Some scientific claims are more structured:

  • "The parameter theta equals 0.75."
  • "295 of 395 F2 plants are dominant."
  • "Rising CO2 causes temperature change."
  • "Every particle in this finite domain is stable."
  • "Some particle in this finite domain is stable."
  • "Claim A implies Claim B."

Prose can describe these, but Gaia needs more than prose when a later compiler or reviewer must inspect bindings, generate grounded instances, or lower a Boolean structure into operators. The predicate-logic layer supplies that structure.

The key distinction is:

Author writes Gaia stores Why it matters
prose claim one ordinary Claim good for human-readable assertions
claim(formula=...) Claim plus Formula AST metadata/lowering good for variables, predicates, connectives, and quantifiers
action verb such as derive(...) Strategy/operator/warrant IR good for reviewable reasoning steps between claims

Predicate logic describes the internal shape of one claim. Actions describe how claims support, contradict, or probabilistically relate to each other.


2. The Mental Model

In classical predicate logic, a formula such as Stable(x) has three pieces:

  1. A variable x.
  2. A predicate symbol Stable.
  3. A domain of things that x can range over.
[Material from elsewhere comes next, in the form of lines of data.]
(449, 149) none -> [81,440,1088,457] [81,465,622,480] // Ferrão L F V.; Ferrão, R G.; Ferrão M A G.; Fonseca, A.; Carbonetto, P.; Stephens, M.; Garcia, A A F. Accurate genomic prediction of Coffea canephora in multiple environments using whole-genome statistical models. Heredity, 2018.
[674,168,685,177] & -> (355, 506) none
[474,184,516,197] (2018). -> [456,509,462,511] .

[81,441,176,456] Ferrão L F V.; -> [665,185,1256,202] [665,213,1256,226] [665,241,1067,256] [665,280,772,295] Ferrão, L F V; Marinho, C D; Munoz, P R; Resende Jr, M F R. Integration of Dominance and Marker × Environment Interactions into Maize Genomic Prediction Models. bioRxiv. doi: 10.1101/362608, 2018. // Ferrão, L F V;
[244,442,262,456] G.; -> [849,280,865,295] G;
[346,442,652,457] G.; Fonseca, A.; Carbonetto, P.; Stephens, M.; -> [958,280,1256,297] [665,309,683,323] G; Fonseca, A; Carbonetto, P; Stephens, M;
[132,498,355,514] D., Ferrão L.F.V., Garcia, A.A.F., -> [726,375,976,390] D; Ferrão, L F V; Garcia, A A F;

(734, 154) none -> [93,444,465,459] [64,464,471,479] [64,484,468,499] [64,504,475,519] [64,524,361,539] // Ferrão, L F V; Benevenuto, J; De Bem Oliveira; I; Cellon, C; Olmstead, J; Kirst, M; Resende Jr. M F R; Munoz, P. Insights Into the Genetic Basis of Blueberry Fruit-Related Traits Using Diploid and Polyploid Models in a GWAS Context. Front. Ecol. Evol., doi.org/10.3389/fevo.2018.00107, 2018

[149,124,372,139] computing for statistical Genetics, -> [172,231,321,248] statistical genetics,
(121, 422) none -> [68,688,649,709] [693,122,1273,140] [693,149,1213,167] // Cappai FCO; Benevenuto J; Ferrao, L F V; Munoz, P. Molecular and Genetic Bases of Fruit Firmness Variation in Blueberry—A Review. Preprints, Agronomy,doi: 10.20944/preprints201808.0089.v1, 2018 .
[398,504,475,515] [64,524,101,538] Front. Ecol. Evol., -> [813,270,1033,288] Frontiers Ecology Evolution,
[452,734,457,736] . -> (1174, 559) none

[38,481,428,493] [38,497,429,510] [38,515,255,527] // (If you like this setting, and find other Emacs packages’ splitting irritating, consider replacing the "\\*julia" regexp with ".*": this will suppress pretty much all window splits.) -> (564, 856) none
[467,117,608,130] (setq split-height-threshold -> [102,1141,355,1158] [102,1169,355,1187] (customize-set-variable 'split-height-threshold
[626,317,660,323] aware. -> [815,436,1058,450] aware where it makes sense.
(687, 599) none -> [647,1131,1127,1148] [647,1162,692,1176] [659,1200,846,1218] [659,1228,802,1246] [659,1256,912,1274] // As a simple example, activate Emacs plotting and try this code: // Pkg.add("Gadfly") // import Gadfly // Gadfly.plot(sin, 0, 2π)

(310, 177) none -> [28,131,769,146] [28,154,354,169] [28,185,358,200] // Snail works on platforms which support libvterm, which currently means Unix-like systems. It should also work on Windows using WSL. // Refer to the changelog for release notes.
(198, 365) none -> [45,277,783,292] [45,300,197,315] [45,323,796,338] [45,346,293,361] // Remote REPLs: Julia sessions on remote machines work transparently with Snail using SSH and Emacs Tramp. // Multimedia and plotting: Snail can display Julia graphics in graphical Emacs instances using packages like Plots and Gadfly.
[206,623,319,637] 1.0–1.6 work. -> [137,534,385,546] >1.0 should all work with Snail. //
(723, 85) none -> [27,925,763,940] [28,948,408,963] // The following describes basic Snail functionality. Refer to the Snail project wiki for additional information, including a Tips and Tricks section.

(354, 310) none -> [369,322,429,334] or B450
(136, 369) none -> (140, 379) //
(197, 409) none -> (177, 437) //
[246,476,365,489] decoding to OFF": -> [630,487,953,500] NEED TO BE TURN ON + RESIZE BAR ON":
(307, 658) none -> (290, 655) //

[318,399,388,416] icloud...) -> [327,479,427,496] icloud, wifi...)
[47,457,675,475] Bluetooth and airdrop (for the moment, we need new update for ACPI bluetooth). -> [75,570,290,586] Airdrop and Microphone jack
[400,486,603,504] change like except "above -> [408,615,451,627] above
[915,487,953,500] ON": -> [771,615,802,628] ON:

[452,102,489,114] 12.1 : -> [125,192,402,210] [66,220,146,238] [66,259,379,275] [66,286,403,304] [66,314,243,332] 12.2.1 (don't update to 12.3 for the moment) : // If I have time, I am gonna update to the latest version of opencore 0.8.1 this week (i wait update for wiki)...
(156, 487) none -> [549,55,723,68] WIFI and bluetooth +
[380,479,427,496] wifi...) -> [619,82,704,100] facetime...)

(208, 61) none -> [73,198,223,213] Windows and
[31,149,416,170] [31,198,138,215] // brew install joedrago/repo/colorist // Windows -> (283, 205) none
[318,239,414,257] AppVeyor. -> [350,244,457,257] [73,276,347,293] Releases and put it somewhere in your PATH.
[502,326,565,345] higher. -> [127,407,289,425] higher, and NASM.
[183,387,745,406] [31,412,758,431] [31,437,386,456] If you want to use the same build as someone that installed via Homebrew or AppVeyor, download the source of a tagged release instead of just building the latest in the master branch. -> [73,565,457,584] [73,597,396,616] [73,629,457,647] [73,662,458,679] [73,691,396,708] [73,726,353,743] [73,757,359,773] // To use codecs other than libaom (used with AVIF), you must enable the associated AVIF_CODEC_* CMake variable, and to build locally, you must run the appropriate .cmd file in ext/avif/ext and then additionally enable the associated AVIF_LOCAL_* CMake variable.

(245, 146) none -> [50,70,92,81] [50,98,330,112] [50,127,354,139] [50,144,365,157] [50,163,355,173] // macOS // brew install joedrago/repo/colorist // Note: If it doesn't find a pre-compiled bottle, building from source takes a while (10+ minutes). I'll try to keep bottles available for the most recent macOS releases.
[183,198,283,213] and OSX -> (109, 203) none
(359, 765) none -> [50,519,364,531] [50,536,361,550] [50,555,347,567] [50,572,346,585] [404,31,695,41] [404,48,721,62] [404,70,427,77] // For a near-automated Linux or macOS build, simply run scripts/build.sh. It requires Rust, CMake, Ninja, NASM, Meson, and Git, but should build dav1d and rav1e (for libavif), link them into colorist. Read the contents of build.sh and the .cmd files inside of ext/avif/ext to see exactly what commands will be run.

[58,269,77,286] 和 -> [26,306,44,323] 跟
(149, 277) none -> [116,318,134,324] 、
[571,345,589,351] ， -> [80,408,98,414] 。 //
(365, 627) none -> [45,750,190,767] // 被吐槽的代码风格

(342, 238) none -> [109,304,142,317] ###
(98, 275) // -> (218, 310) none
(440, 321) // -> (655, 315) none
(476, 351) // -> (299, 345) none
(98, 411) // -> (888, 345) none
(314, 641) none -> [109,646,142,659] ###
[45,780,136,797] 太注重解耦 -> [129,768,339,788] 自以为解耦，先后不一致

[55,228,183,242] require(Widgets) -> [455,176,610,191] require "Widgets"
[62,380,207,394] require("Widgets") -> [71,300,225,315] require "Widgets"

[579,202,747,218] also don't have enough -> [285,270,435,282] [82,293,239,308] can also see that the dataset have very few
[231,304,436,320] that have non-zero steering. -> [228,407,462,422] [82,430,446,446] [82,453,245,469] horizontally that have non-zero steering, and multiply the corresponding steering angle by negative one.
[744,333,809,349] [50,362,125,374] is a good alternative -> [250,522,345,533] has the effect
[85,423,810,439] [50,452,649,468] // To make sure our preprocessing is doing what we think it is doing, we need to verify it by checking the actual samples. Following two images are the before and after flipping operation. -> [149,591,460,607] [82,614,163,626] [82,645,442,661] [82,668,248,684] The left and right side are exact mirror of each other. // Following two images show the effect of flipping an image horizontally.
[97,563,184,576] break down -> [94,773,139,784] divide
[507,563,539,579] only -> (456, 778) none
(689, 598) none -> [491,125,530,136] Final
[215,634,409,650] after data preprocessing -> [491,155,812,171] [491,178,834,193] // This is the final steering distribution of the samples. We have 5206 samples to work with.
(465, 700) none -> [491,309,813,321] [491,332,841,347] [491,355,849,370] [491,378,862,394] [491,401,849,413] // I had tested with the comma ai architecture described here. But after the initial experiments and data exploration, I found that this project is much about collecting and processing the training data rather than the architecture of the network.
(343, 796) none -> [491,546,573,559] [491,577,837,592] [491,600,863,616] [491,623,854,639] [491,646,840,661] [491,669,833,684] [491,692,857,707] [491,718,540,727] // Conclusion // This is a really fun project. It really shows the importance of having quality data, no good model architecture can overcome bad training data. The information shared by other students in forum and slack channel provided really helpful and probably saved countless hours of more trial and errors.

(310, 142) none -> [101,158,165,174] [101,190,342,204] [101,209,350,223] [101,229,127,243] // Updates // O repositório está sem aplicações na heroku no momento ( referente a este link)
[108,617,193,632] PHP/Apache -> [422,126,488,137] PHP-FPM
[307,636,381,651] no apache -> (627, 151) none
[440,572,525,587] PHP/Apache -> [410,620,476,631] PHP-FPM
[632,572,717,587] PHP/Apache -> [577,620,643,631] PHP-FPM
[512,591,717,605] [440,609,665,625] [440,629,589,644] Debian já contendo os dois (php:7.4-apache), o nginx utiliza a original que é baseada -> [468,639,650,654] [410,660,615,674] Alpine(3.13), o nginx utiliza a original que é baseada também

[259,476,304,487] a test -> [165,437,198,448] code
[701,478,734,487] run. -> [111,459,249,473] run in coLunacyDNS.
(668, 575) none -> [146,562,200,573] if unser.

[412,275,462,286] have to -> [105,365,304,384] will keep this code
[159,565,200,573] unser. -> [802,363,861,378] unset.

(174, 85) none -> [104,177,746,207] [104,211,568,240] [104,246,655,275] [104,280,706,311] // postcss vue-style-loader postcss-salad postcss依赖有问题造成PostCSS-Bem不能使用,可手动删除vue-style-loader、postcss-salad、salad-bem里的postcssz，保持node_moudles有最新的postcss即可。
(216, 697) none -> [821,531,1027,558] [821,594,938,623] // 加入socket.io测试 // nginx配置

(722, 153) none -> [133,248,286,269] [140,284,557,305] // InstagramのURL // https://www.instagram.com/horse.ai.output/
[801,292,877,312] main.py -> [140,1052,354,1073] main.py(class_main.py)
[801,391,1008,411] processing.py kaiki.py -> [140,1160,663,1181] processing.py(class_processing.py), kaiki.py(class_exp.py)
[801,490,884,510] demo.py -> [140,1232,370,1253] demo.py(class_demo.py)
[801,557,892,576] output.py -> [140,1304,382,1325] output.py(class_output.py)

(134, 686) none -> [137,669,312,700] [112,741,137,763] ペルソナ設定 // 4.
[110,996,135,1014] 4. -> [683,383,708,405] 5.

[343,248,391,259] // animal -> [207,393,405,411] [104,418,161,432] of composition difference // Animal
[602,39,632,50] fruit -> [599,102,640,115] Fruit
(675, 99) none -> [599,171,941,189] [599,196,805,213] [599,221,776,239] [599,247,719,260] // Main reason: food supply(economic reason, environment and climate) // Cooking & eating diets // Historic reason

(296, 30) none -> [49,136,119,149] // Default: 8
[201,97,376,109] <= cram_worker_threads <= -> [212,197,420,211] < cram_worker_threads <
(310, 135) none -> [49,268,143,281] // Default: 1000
Gaia keeps the same idea, but uses Python objects:

from gaia.engine.lang import Domain, PredicateSymbol, UserPredicate, Variable

Particle = Domain("Particles in this toy model", members=["p1", "p2"])
x = Variable(symbol="x", domain=Particle)
Stable = PredicateSymbol(name="Stable", arg_domains=(Particle,))

formula = UserPredicate(Stable, (x,))

Read this as: "Stable(x) where x ranges over Particle."

Nothing has entered IR yet. Domain, Variable, and PredicateSymbol are Gaia Lang authoring objects. They help build a Formula. The formula becomes part of Gaia IR only when it is attached to a Claim and compiled:

from gaia.engine.lang import ClaimKind, claim, forall

law = claim(
    "Every particle is stable.",
    formula=forall(x, UserPredicate(Stable, (x,))),
    kind=ClaimKind.QUANTIFIED,
    prior=0.9,
)
law.label = "stable_all"

The compiled graph does not contain a special "first-order logic engine". It contains:

  • the source claim stable_all;
  • one generated instance claim for each finite domain member;
  • one deduction-style implication from stable_all to each instance.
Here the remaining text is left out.